Supplied records:
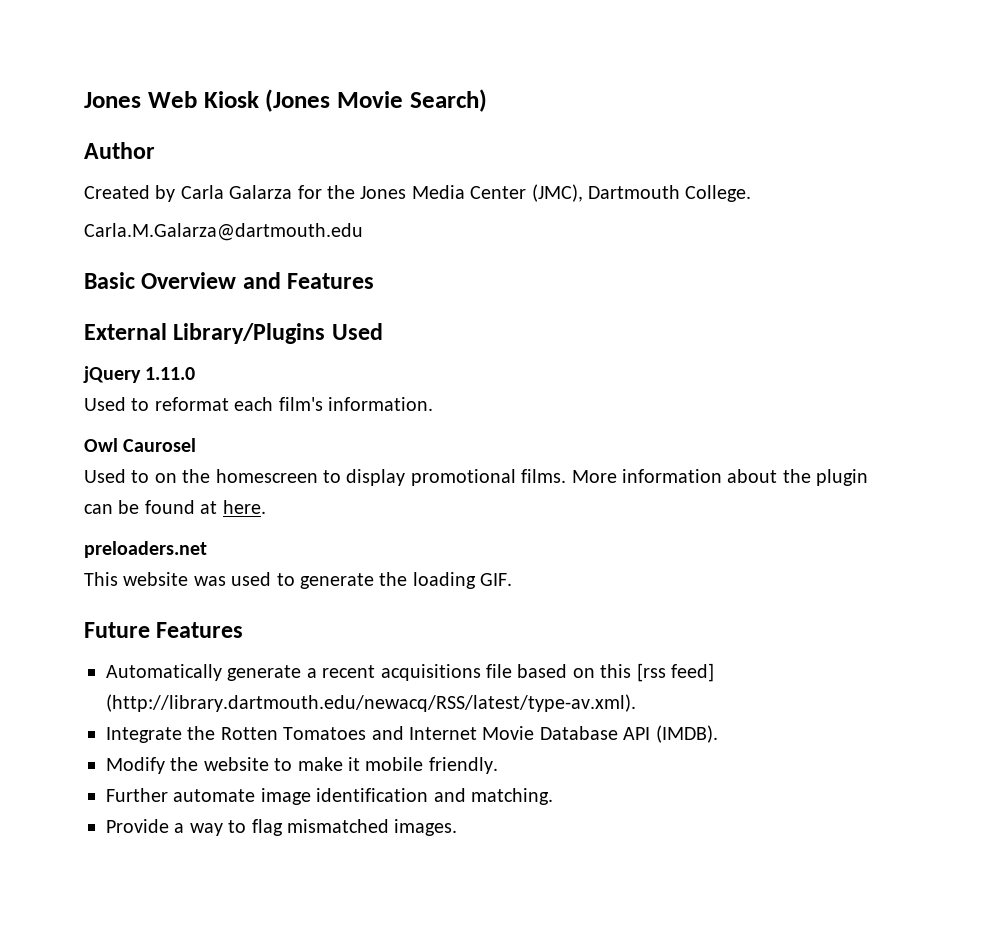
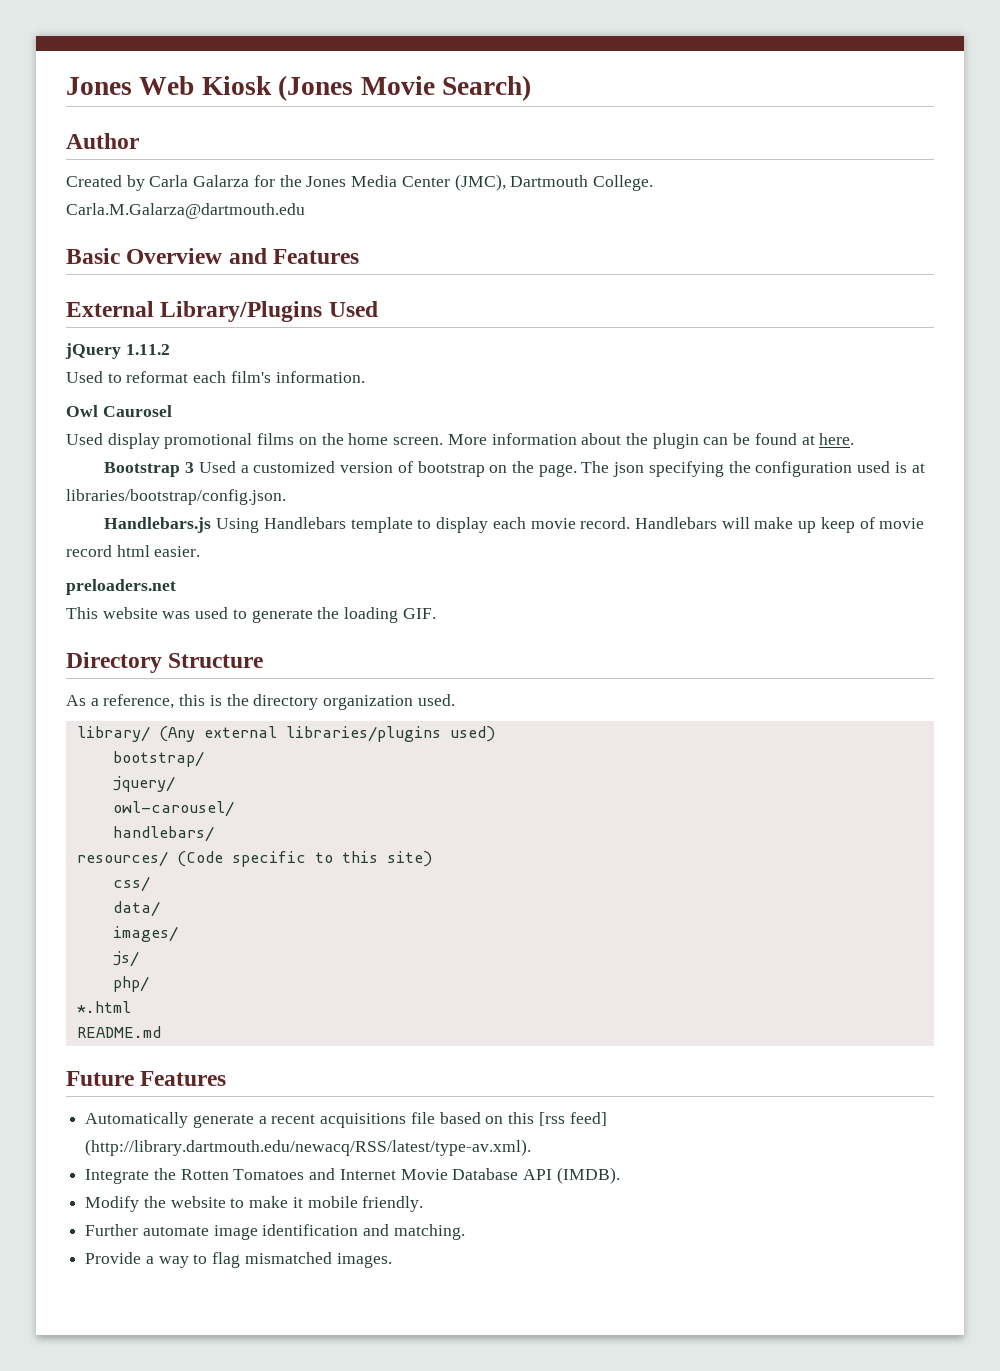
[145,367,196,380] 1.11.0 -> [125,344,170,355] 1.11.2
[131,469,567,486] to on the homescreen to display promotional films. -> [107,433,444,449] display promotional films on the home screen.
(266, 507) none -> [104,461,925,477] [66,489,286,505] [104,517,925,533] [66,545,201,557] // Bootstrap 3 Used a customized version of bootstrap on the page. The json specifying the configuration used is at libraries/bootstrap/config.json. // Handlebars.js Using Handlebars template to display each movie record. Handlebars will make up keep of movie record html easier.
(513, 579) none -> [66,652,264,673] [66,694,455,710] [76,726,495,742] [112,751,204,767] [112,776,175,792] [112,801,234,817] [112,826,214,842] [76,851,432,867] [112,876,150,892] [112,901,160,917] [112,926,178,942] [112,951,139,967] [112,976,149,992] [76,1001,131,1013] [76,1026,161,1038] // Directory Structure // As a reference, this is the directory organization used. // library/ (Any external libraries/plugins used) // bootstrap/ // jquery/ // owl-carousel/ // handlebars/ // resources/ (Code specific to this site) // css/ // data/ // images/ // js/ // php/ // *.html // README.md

---

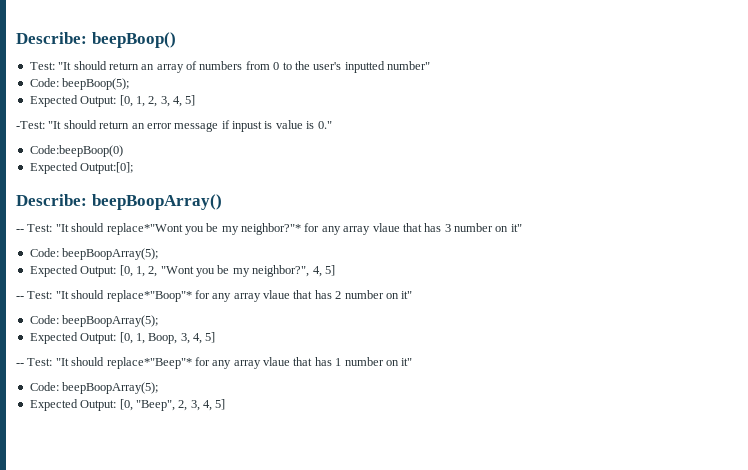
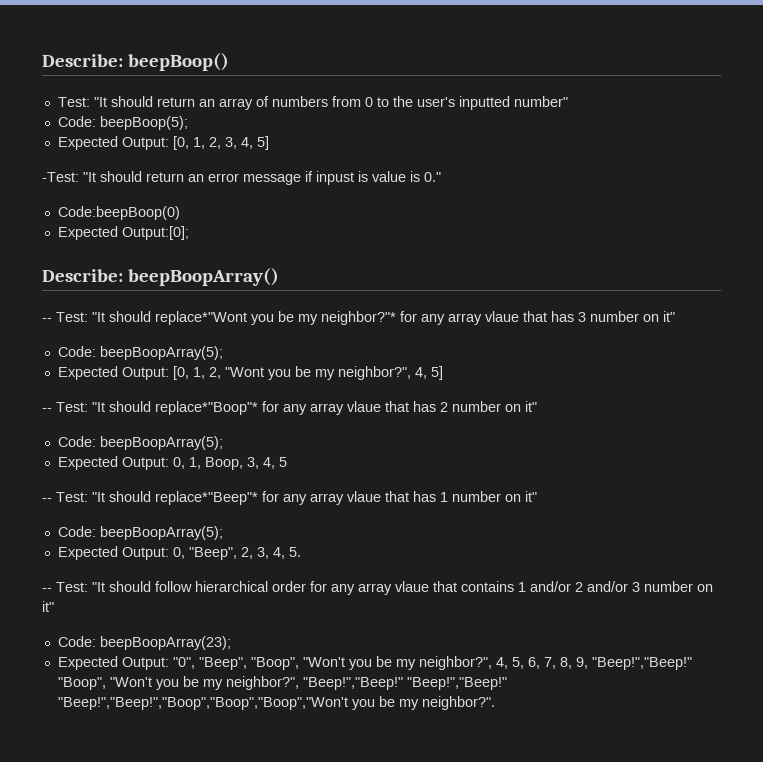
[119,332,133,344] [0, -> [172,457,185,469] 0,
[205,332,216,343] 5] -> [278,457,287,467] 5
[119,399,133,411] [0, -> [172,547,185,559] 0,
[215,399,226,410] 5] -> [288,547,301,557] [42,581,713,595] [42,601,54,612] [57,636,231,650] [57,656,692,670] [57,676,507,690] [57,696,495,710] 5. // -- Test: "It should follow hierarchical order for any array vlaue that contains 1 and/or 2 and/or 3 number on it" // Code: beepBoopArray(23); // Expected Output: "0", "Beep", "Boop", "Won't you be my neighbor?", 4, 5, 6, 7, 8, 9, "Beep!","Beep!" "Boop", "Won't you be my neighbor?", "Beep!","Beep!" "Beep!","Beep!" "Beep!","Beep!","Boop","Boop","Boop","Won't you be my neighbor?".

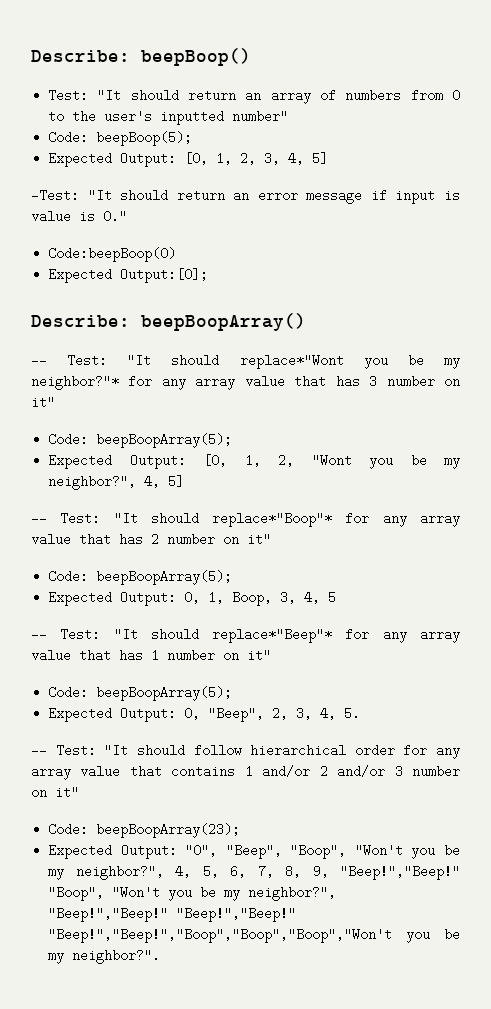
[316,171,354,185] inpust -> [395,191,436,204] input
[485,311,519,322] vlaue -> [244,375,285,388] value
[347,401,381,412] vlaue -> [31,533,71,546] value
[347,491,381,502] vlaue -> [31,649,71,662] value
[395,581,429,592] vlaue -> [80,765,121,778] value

==

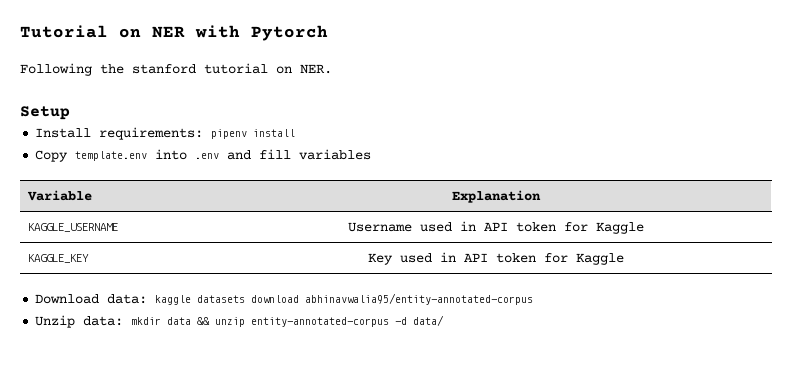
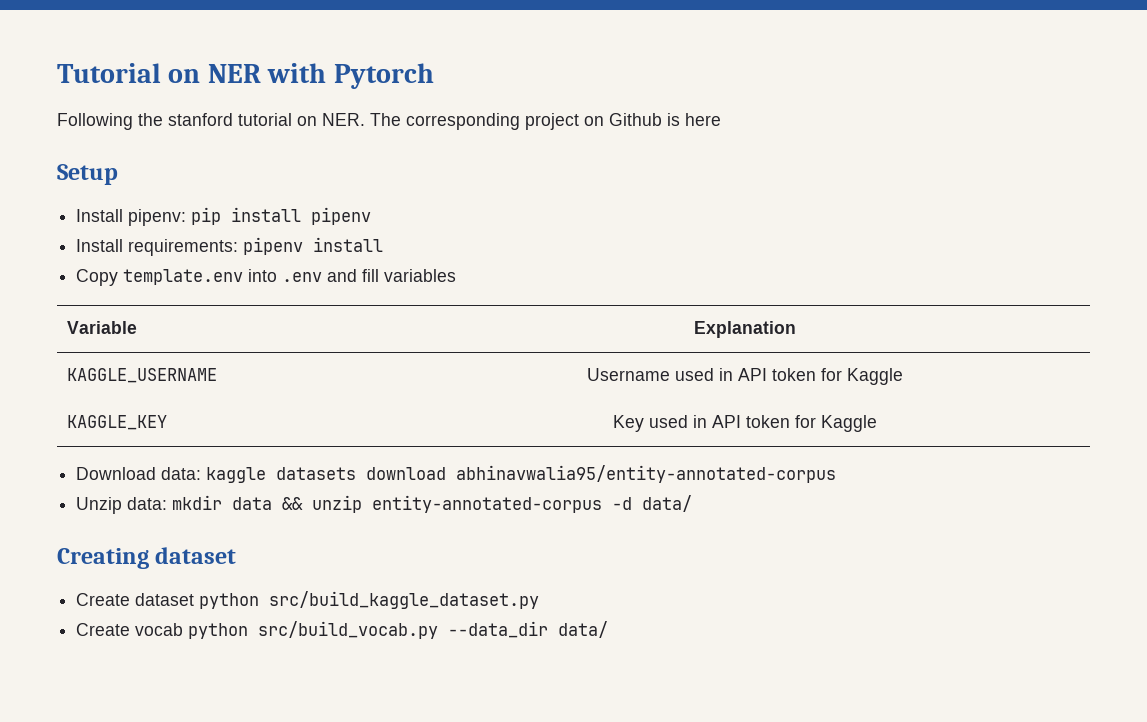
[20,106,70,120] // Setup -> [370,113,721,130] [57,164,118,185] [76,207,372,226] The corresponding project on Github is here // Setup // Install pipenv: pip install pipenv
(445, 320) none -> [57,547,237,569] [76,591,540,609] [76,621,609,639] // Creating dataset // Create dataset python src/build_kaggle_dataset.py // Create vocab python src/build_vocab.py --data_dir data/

Aim of the task:
Tell me how many lines in the records above include the word "vlaue"; the number is all that is needed.

Answer for this exercise:
5